── MATERIAL SUPPLIED
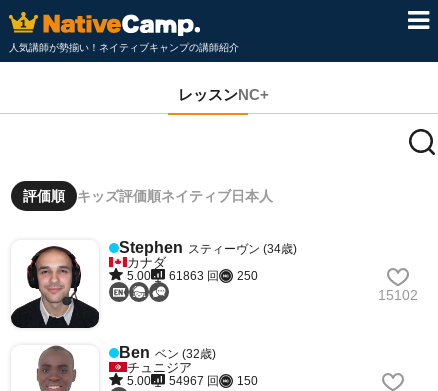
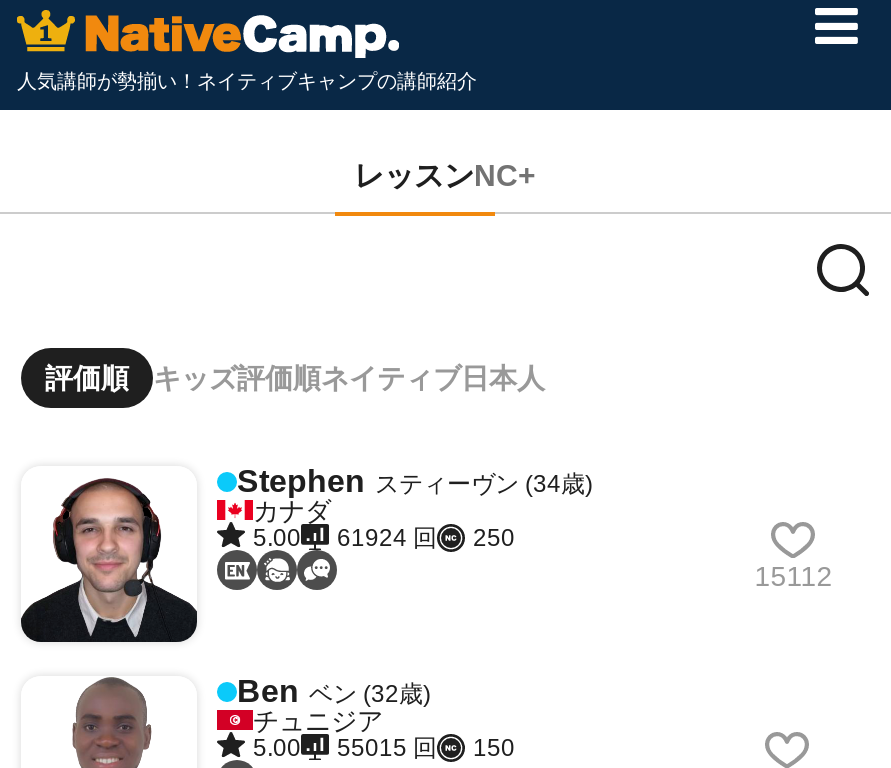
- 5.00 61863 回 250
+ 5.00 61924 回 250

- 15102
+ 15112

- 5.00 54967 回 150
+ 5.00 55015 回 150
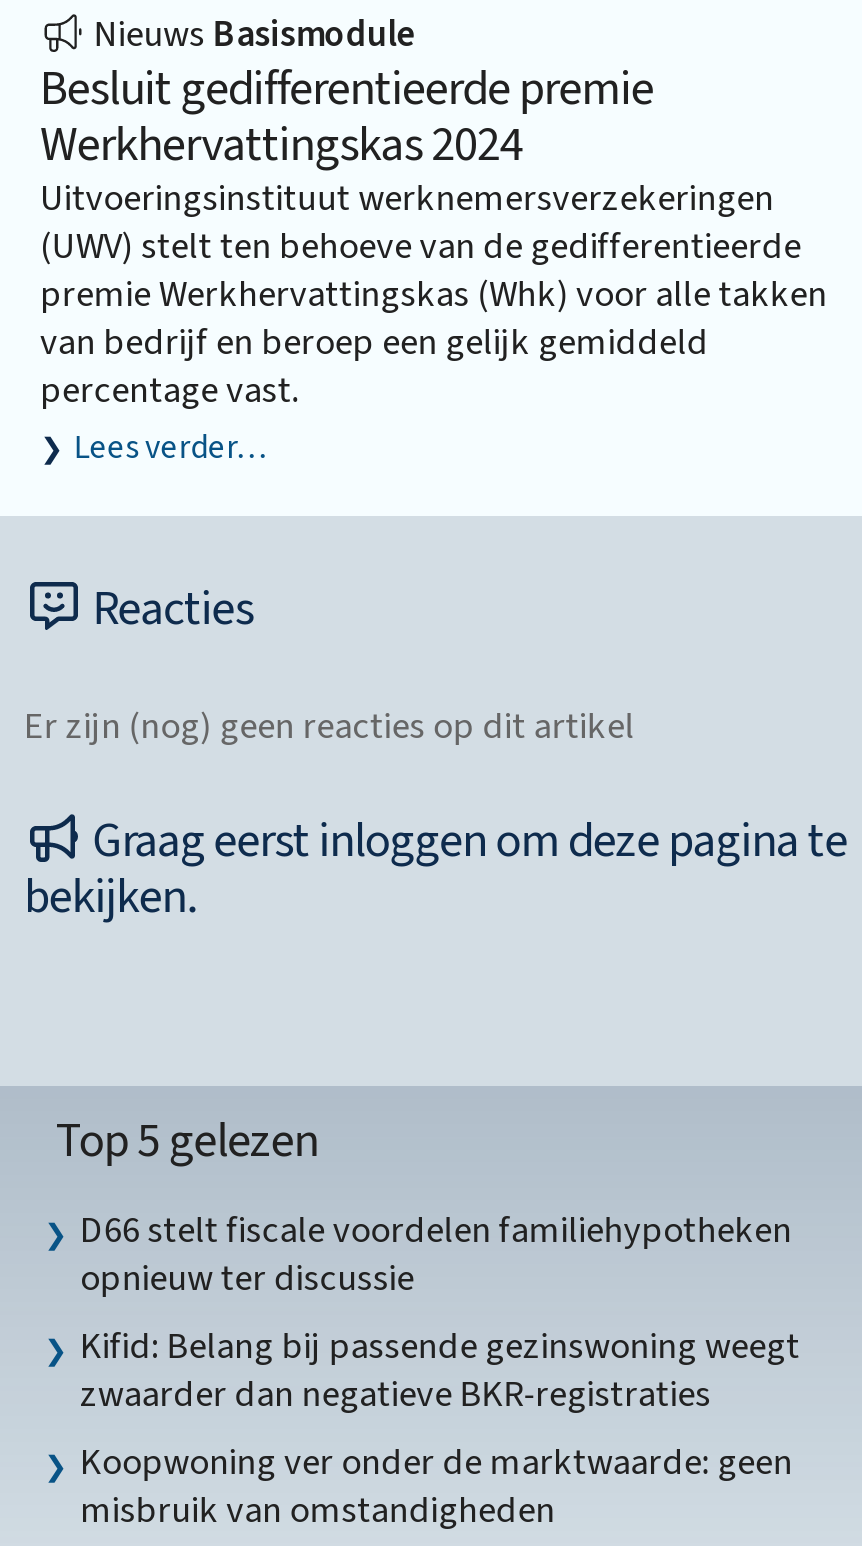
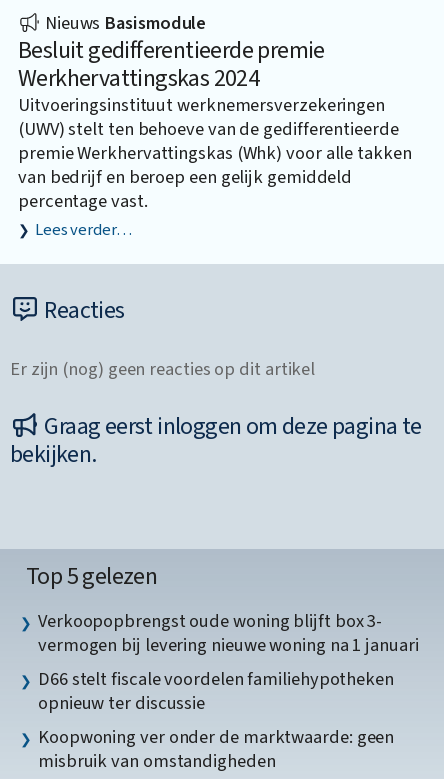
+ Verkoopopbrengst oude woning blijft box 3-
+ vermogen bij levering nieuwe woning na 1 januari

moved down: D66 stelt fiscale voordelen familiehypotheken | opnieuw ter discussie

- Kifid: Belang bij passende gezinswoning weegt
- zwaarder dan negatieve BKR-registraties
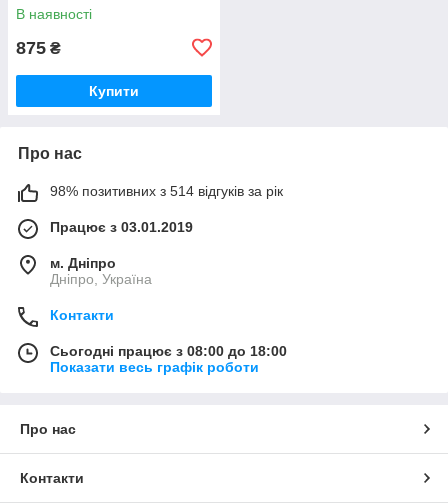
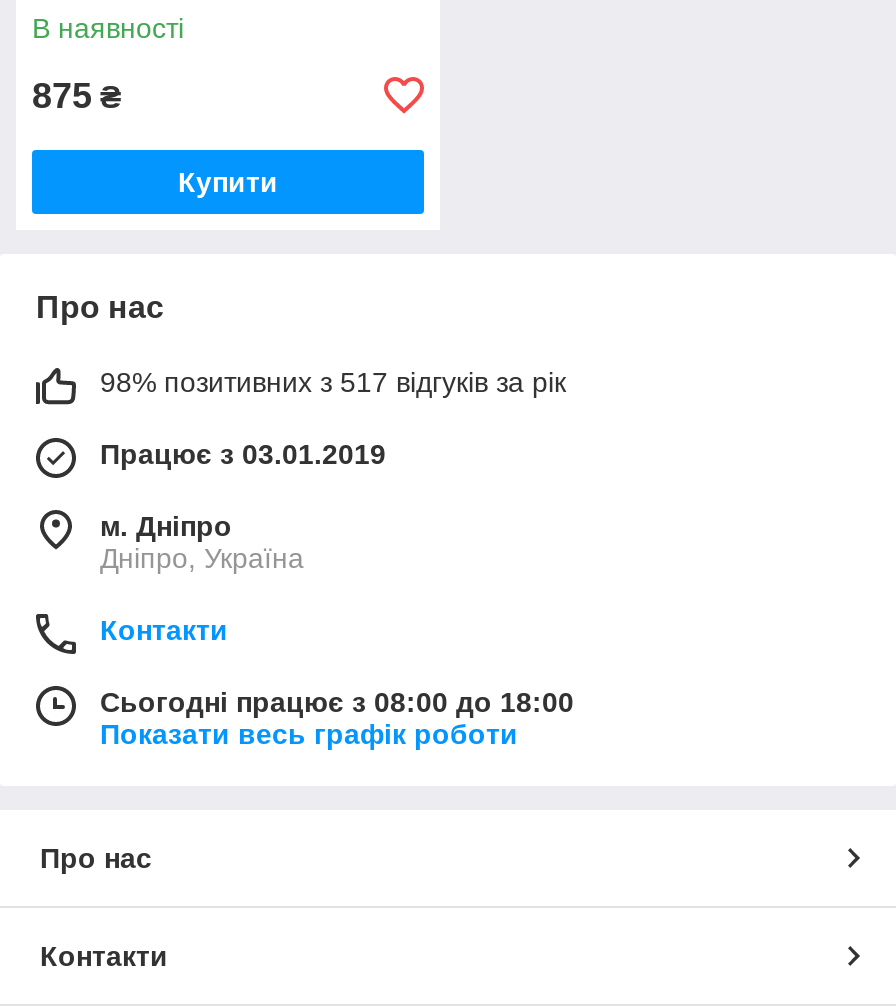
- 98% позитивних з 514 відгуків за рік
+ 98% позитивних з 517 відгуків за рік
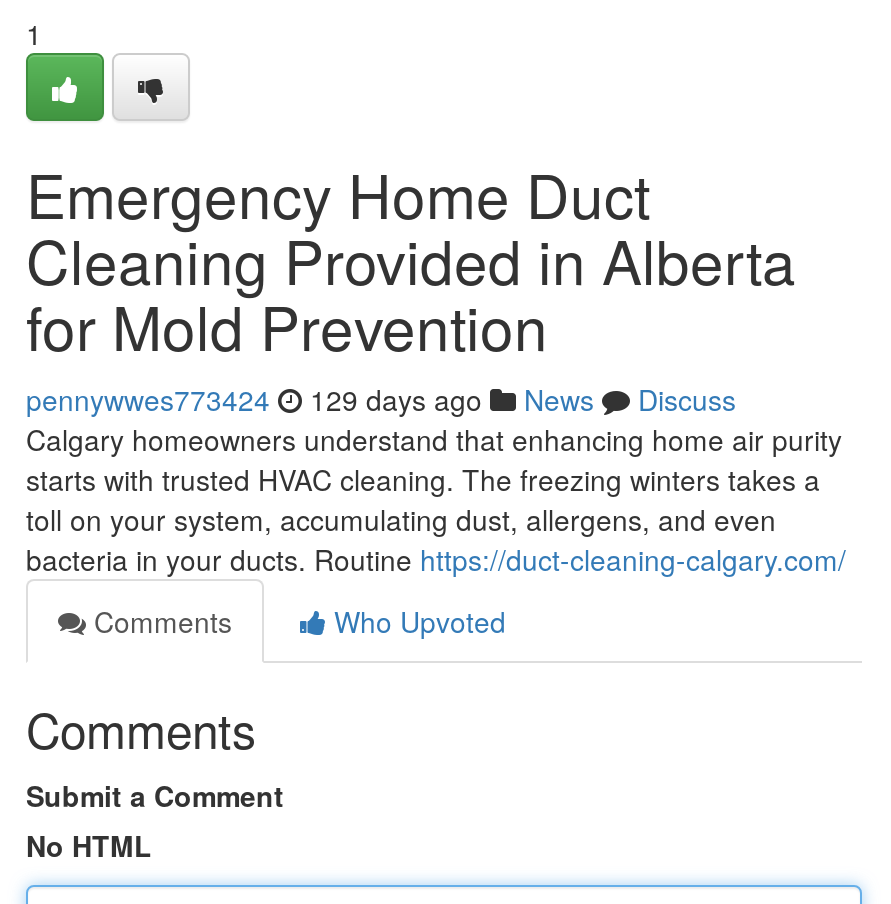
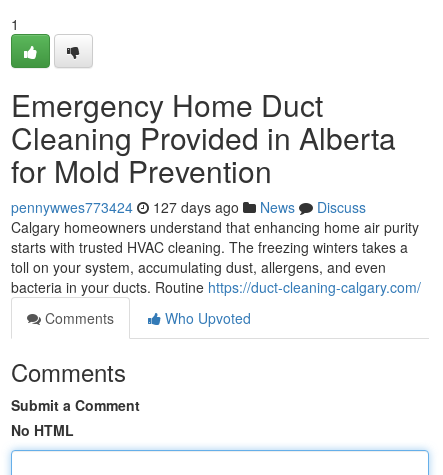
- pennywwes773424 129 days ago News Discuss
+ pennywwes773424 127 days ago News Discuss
────
[EXERCISE BRIEF] Give back, unaltered, each line of the listing from the first to the line that contains "517 відгуків за рік", leaving every picture out.

[TASK SOLUTION]
- 5.00 61863 回 250
+ 5.00 61924 回 250

- 15102
+ 15112

- 5.00 54967 回 150
+ 5.00 55015 回 150
+ Verkoopopbrengst oude woning blijft box 3-
+ vermogen bij levering nieuwe woning na 1 januari

moved down: D66 stelt fiscale voordelen familiehypotheken | opnieuw ter discussie

- Kifid: Belang bij passende gezinswoning weegt
- zwaarder dan negatieve BKR-registraties
- 98% позитивних з 514 відгуків за рік
+ 98% позитивних з 517 відгуків за рік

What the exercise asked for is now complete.